▶ _Provided material_:
+---+

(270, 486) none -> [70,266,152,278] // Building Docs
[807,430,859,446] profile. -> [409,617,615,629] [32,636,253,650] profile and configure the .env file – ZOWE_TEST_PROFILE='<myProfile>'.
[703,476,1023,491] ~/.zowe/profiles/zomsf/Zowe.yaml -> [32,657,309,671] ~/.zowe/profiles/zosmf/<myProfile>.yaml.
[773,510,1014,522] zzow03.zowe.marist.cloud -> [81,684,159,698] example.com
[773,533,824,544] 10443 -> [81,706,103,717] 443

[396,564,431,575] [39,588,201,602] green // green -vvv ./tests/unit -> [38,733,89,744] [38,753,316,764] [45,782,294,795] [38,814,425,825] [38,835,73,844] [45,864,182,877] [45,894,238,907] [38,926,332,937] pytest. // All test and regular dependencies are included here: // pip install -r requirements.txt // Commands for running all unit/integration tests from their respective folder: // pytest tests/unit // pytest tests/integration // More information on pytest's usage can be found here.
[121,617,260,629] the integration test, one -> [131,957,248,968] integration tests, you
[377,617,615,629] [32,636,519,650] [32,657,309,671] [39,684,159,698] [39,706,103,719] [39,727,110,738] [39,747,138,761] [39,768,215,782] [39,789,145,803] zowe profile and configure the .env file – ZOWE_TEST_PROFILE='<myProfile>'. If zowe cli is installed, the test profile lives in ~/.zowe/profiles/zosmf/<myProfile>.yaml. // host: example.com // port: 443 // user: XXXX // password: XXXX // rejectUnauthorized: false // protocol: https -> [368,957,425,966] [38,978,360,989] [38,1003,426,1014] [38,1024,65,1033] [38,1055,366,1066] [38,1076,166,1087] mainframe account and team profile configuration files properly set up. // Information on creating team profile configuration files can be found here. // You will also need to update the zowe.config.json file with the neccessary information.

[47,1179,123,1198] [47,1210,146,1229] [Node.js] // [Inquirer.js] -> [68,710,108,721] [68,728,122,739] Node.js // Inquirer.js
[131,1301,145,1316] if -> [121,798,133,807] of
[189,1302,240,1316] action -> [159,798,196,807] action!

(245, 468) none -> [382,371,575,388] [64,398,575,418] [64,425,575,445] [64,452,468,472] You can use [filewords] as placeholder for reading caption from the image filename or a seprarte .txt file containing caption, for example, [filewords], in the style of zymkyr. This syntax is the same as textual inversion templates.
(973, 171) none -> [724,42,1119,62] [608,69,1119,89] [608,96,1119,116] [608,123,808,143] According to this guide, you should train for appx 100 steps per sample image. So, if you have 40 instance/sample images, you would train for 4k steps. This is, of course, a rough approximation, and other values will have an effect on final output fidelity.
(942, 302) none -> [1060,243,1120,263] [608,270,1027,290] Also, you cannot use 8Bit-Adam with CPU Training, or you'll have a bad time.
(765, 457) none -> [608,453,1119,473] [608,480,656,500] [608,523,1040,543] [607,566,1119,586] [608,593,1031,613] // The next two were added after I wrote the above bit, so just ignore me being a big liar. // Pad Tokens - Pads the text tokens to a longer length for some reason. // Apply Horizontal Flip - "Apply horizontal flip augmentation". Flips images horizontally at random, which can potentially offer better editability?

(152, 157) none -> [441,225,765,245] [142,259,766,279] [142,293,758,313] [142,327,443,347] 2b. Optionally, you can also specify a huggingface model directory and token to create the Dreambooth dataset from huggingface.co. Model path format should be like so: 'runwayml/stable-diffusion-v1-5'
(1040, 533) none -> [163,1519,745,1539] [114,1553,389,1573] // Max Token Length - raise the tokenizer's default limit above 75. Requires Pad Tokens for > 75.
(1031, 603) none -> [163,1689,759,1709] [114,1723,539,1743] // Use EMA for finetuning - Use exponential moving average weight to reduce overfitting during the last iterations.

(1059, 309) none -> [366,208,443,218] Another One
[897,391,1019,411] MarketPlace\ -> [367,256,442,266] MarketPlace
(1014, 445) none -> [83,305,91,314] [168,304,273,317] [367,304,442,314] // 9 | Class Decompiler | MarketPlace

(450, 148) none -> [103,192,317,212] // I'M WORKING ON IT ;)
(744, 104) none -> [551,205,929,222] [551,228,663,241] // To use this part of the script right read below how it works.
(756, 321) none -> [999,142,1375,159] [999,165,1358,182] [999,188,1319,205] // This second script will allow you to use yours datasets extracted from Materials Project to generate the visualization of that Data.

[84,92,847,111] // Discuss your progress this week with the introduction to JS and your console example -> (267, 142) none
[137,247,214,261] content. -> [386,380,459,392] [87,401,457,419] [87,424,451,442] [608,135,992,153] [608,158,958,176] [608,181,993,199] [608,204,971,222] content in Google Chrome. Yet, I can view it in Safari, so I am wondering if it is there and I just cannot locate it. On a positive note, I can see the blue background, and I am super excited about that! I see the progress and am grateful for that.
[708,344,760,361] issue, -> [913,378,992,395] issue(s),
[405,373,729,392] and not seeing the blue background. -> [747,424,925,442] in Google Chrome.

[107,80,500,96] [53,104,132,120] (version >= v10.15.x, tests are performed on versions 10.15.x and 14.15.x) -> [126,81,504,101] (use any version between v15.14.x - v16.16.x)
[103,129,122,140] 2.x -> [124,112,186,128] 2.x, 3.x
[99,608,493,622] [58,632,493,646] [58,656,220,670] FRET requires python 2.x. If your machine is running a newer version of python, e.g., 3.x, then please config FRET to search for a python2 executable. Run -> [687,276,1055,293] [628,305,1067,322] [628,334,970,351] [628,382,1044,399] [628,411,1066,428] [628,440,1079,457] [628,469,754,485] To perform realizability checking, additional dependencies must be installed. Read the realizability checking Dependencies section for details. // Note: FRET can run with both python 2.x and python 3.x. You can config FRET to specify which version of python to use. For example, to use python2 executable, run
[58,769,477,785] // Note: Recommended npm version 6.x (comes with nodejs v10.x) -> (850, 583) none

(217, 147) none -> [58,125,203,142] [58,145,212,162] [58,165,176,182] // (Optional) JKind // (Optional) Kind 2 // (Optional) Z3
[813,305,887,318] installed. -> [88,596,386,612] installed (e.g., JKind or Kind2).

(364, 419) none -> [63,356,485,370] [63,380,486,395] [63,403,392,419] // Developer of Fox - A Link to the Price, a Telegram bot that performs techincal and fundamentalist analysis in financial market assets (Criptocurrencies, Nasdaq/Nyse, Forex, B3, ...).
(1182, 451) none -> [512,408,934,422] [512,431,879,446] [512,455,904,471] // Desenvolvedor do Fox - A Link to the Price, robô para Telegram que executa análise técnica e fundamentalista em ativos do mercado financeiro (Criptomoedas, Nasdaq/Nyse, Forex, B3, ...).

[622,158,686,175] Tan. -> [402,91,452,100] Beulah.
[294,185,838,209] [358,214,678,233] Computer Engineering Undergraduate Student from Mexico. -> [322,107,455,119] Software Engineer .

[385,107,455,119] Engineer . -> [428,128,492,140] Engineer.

+---+

▶ _Exercise directions_:
Whenever a line above contains "integration", copy that line.

▶ _Result of the exercise_:
[396,564,431,575] [39,588,201,602] green // green -vvv ./tests/unit -> [38,733,89,744] [38,753,316,764] [45,782,294,795] [38,814,425,825] [38,835,73,844] [45,864,182,877] [45,894,238,907] [38,926,332,937] pytest. // All test and regular dependencies are included here: // pip install -r requirements.txt // Commands for running all unit/integration tests from their respective folder: // pytest tests/unit // pytest tests/integration // More information on pytest's usage can be found here.
[121,617,260,629] the integration test, one -> [131,957,248,968] integration tests, you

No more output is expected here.